You know, I never imagined myself being on of those girls who changes her mind every five minutes about things that actually matter. I suppose I have still dodged that bullet but I've become someone who is more flakey than I want to be. Or maybe I'm just having an off day...I don't know! I woke up this morning with a very odd feeling in the pit of my stomach. Not that I felt like I was going to toss my cookies or anything, but just that something was different. And I can feel myself changing my mind on something that is very important to me. Or was? See?! Now I don't know.
I've always been one to change my mind a lot. I'm not very good at judging people when I first meet them. Not judging them, but assessing whether or not I like them or whatever. A lot of people that I originally did not like very much, sometimes even thought I hated, turned out to be people that I care more for than anything else in the world. So as it turns out, I can't really trust my gut instinct.
Even the petty small things like....I used to hate pickles. And Indian food. But then I went on a pickle binge about three or four years ago and now I love them! Same thing with Indian food...little things like changing my taste in food seem so easy to get over. It's not a big deal that you suddenly don't mind chomping away on a vinegar-y cucumber.

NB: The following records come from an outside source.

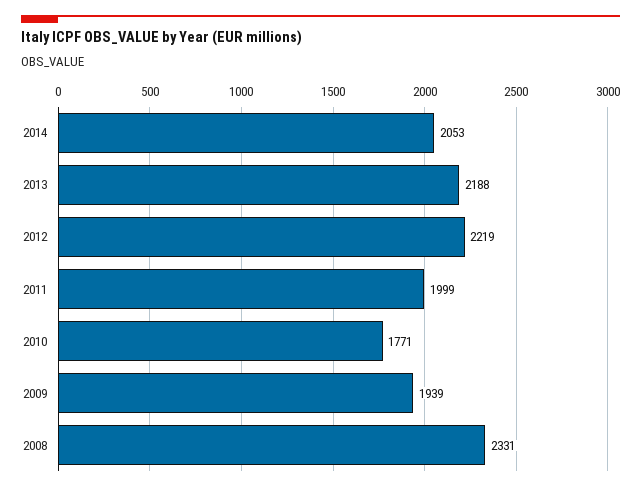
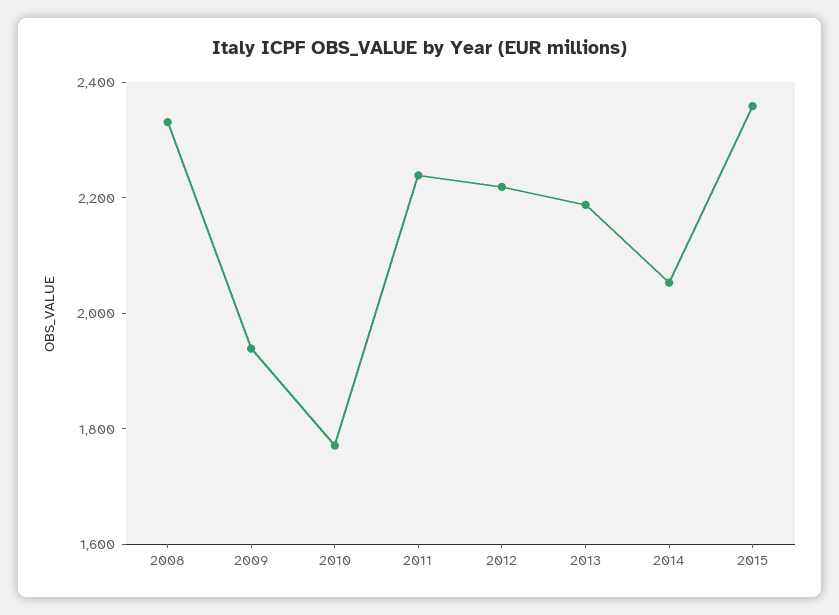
2011: 1999 -> 2250
2015: none -> 2350

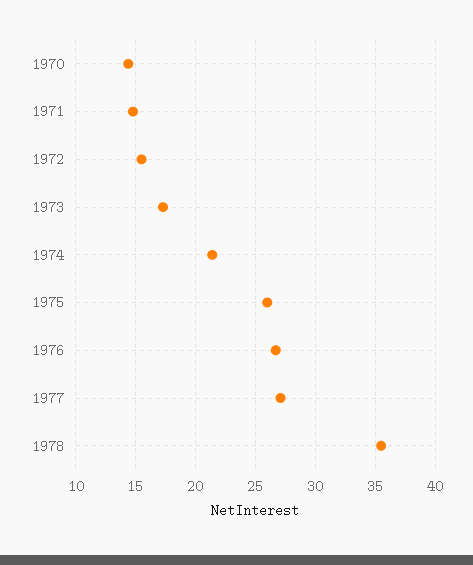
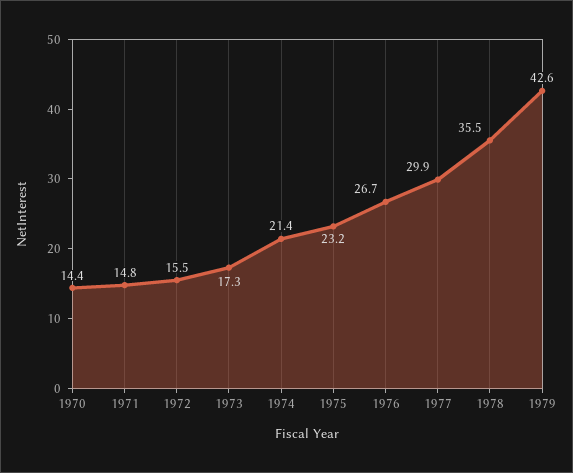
1975: 26 -> 23.2
1977: 27 -> 29.9
1979: none -> 42.6

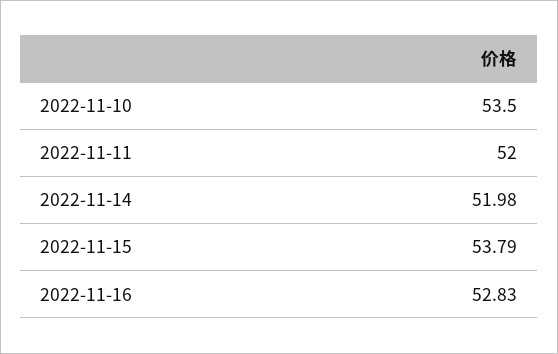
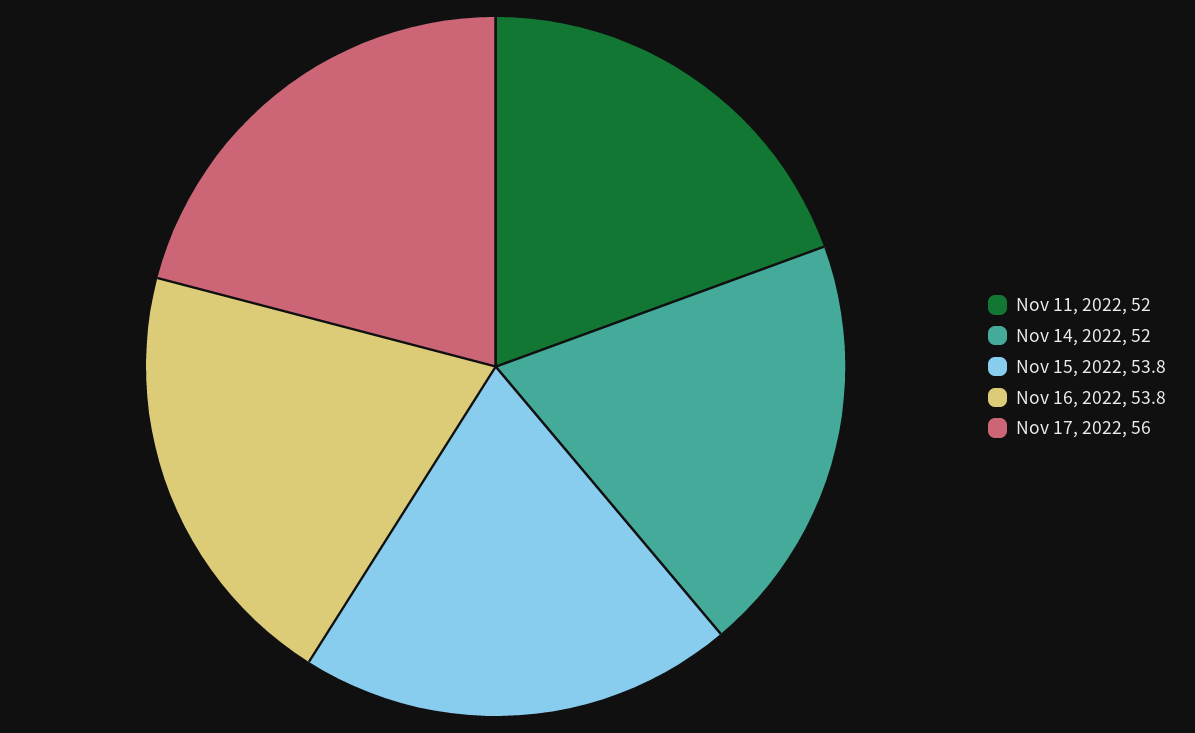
2022-11-10: 53.5 -> none
2022-11-16: 52.83 -> 53.8
Nov 17, 2022: none -> 56

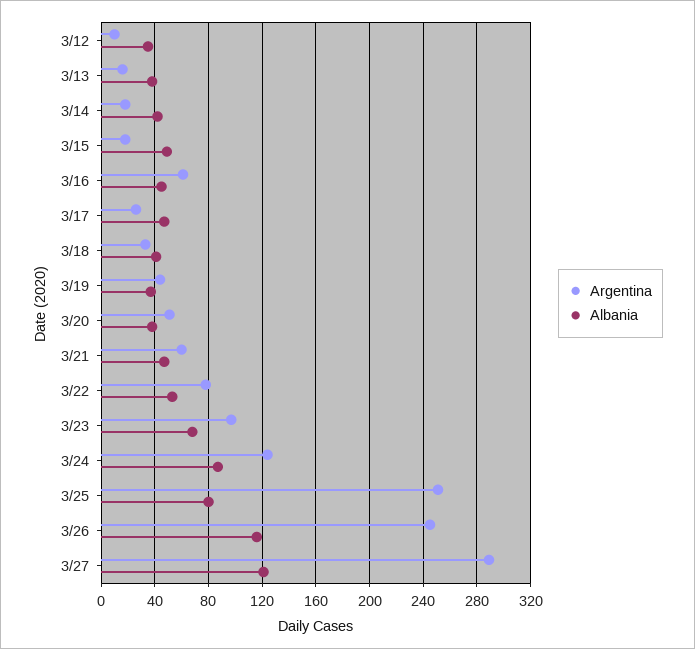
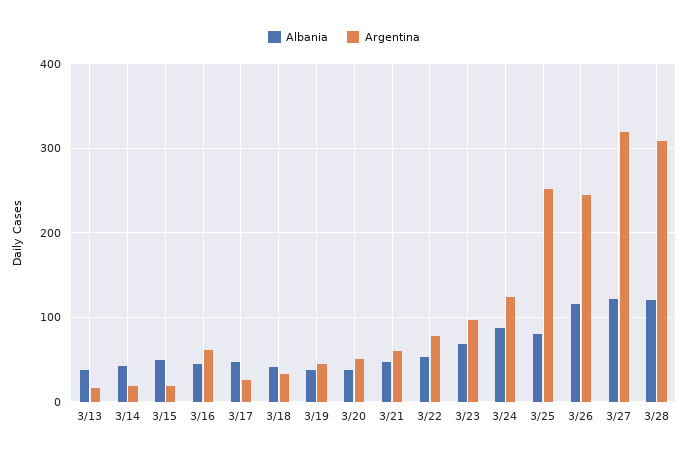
Argentina, 3/12: 10 -> none
Albania, 3/12: 35 -> none
Argentina, 3/27: 290 -> 320
Albania, 3/28: none -> 120
Argentina, 3/28: none -> 310

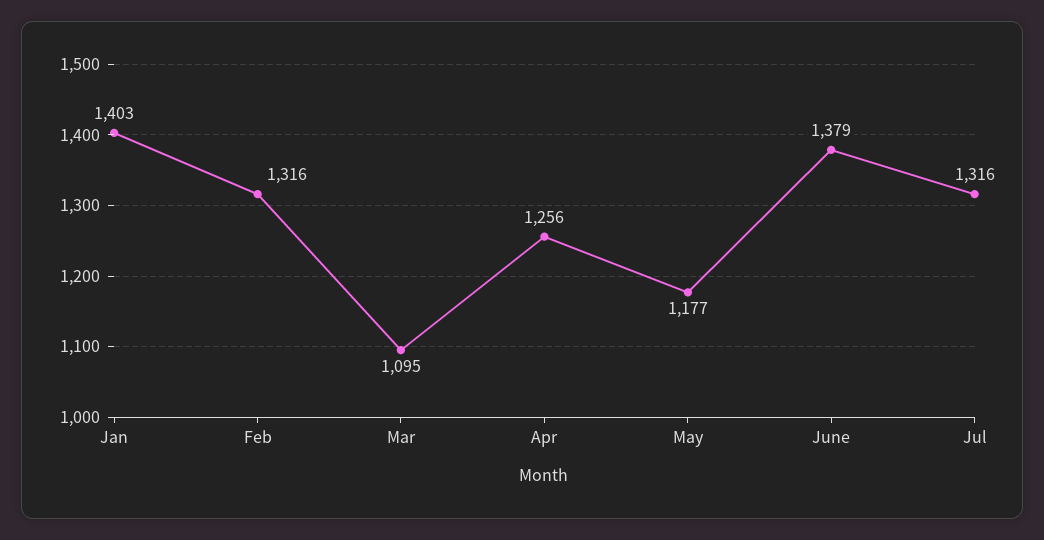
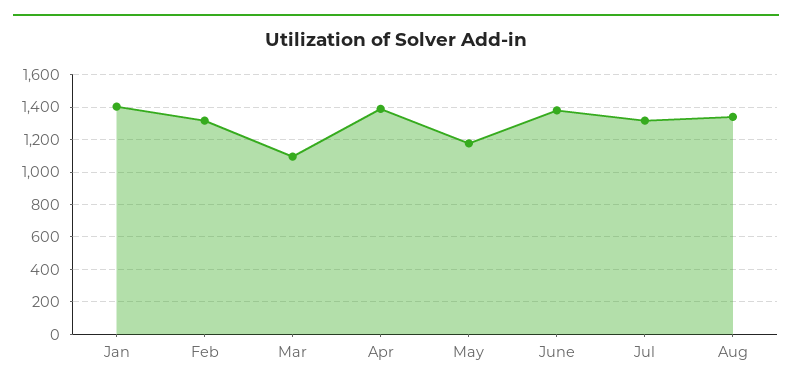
Apr: 1256 -> 1400
Aug: none -> 1350

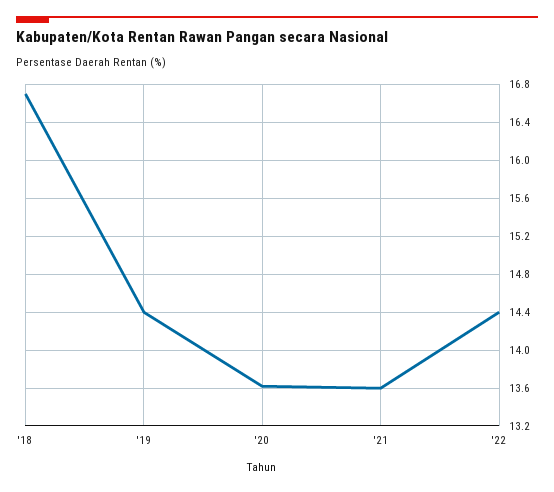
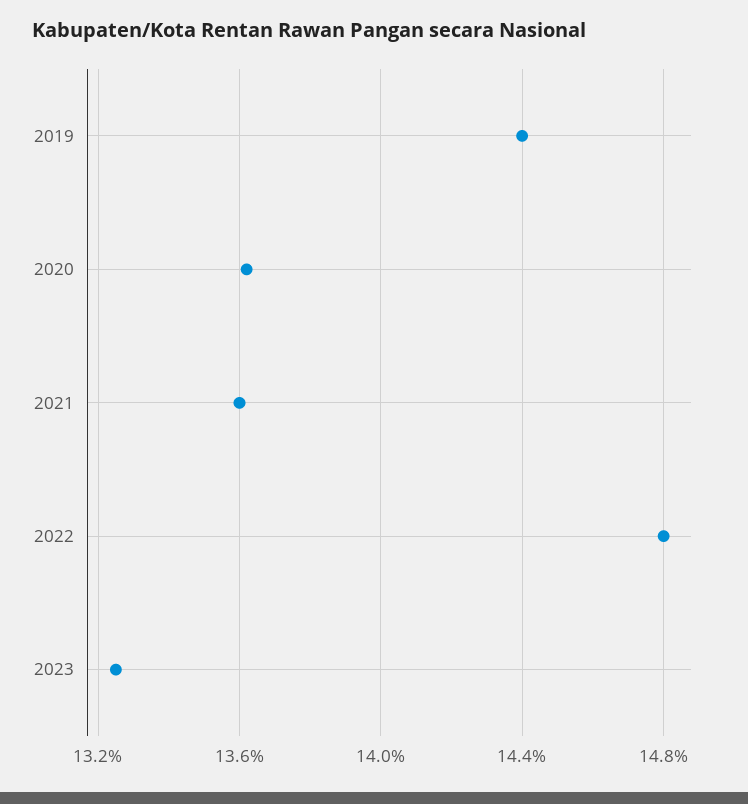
'18: 16.7 -> none
'22: 14.4 -> 14.8
2023: none -> 13.25

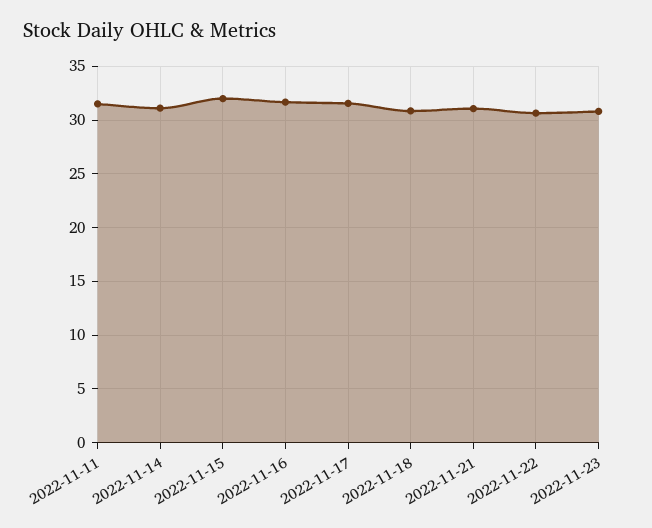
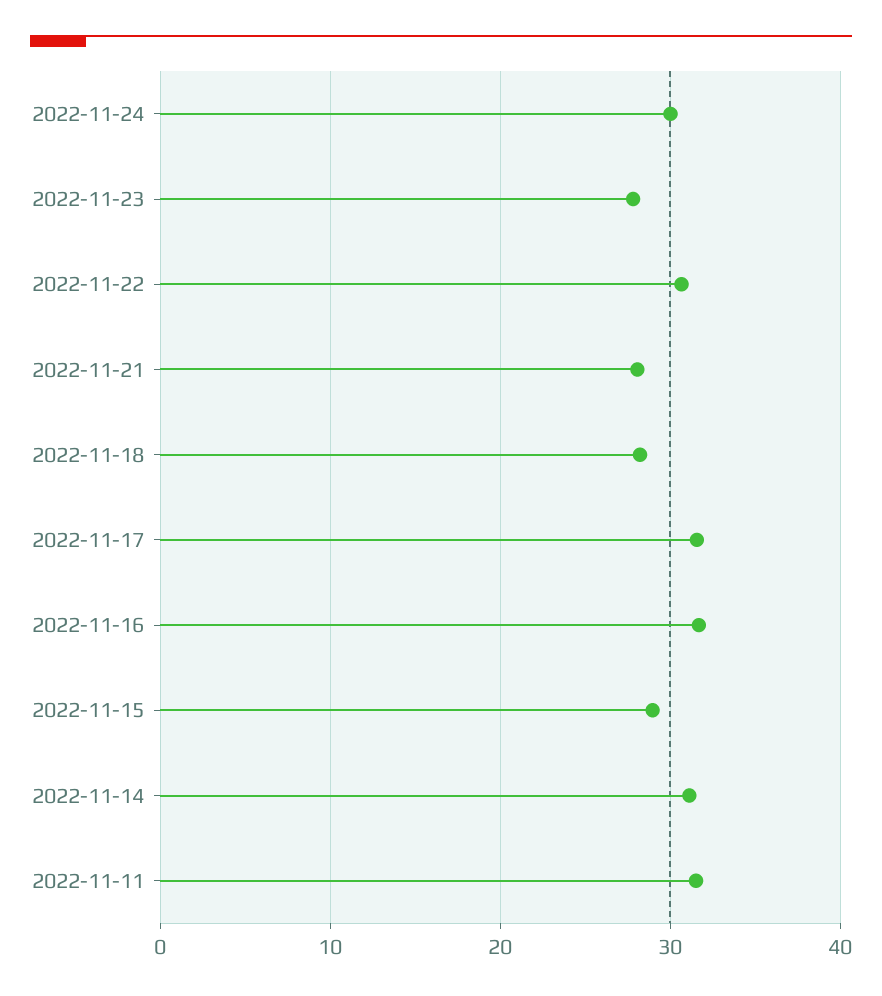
2022-11-15: 32 -> 29
2022-11-18: 31 -> 28
2022-11-21: 31 -> 28
2022-11-23: 31 -> 28
2022-11-24: none -> 30

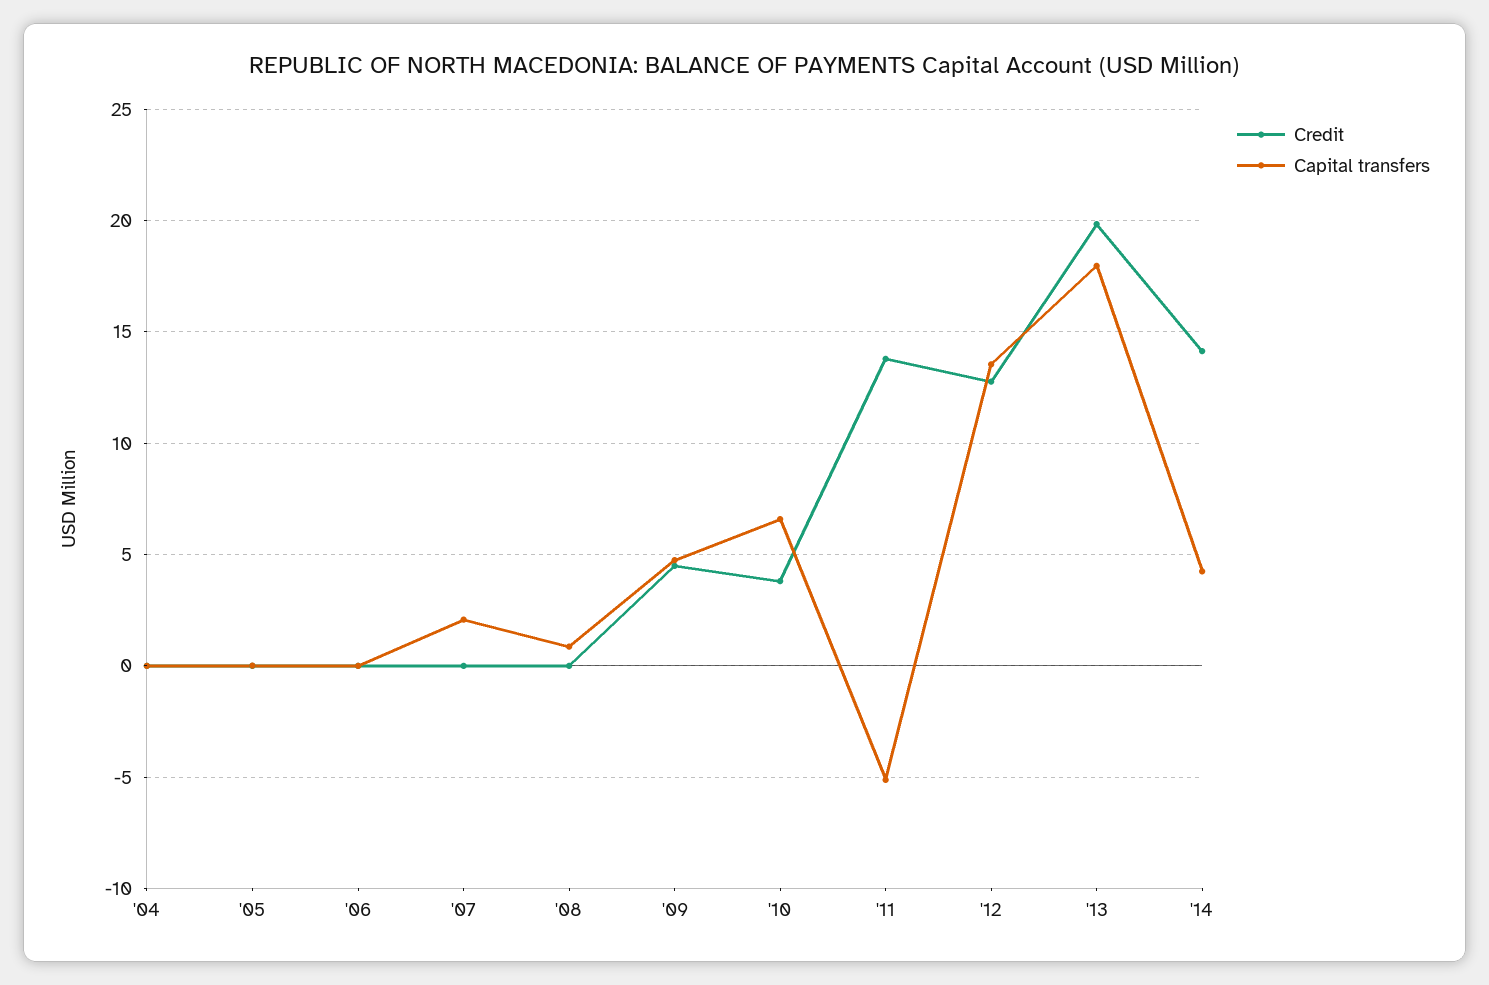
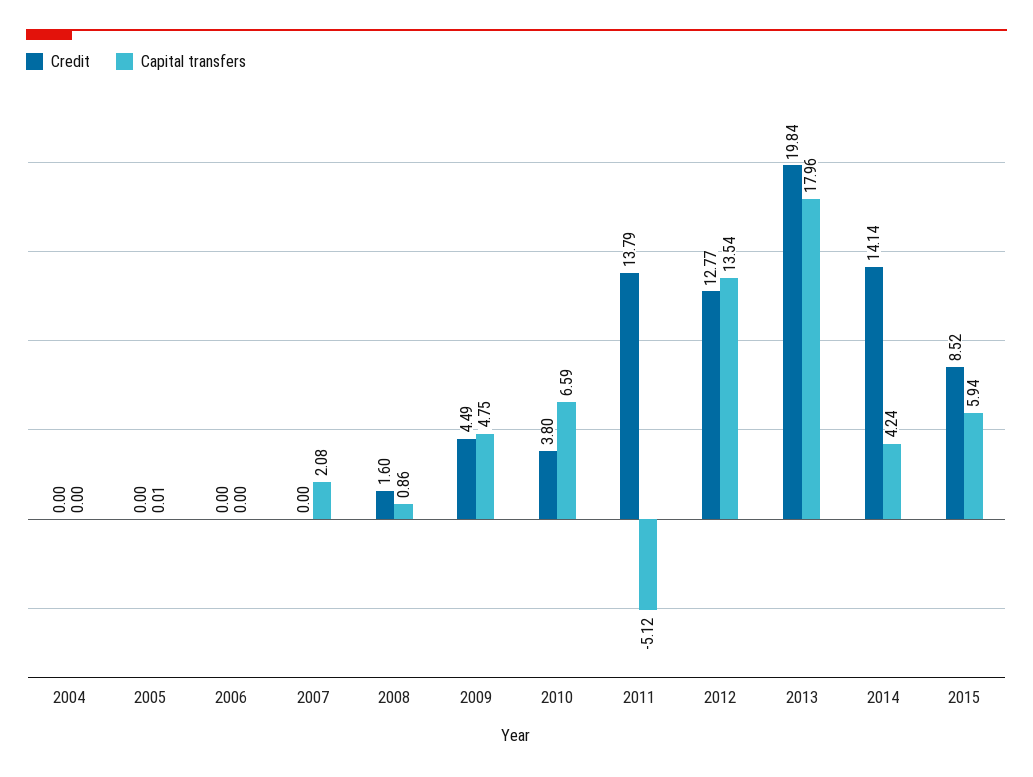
Credit, '08: 0 -> 1.6
Credit, 2015: none -> 8.52
Capital transfers, 2015: none -> 5.94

BUT THIS! This is a big deal! What am I supposed to do now that my mind is reeling and I suddenly feel like I've been wasting all this time? Literally just when everything was really going perfectly...and I mean perfectly I wake up feeling like this. UGHHHHHH I could scream! Why can't our minds just stay the way they are, thinking about things one way and sticking to it. That would make life so simple and easy. That's all I want. And I know yes, "life isn't fair" YADA YADA YADA but could it just be this one time? Just for the next couple months, can all the stars align and all that crap and things just work out? Can I please have one carefree summer? No.
I apologize, this wasn't very much of a babble, it was more of an angry rant than anything else.

Thanks for reading (though) :)
Love,
Rachel

p.s. listen to a song called "Where I Stood" by Missy Higgins. awesome!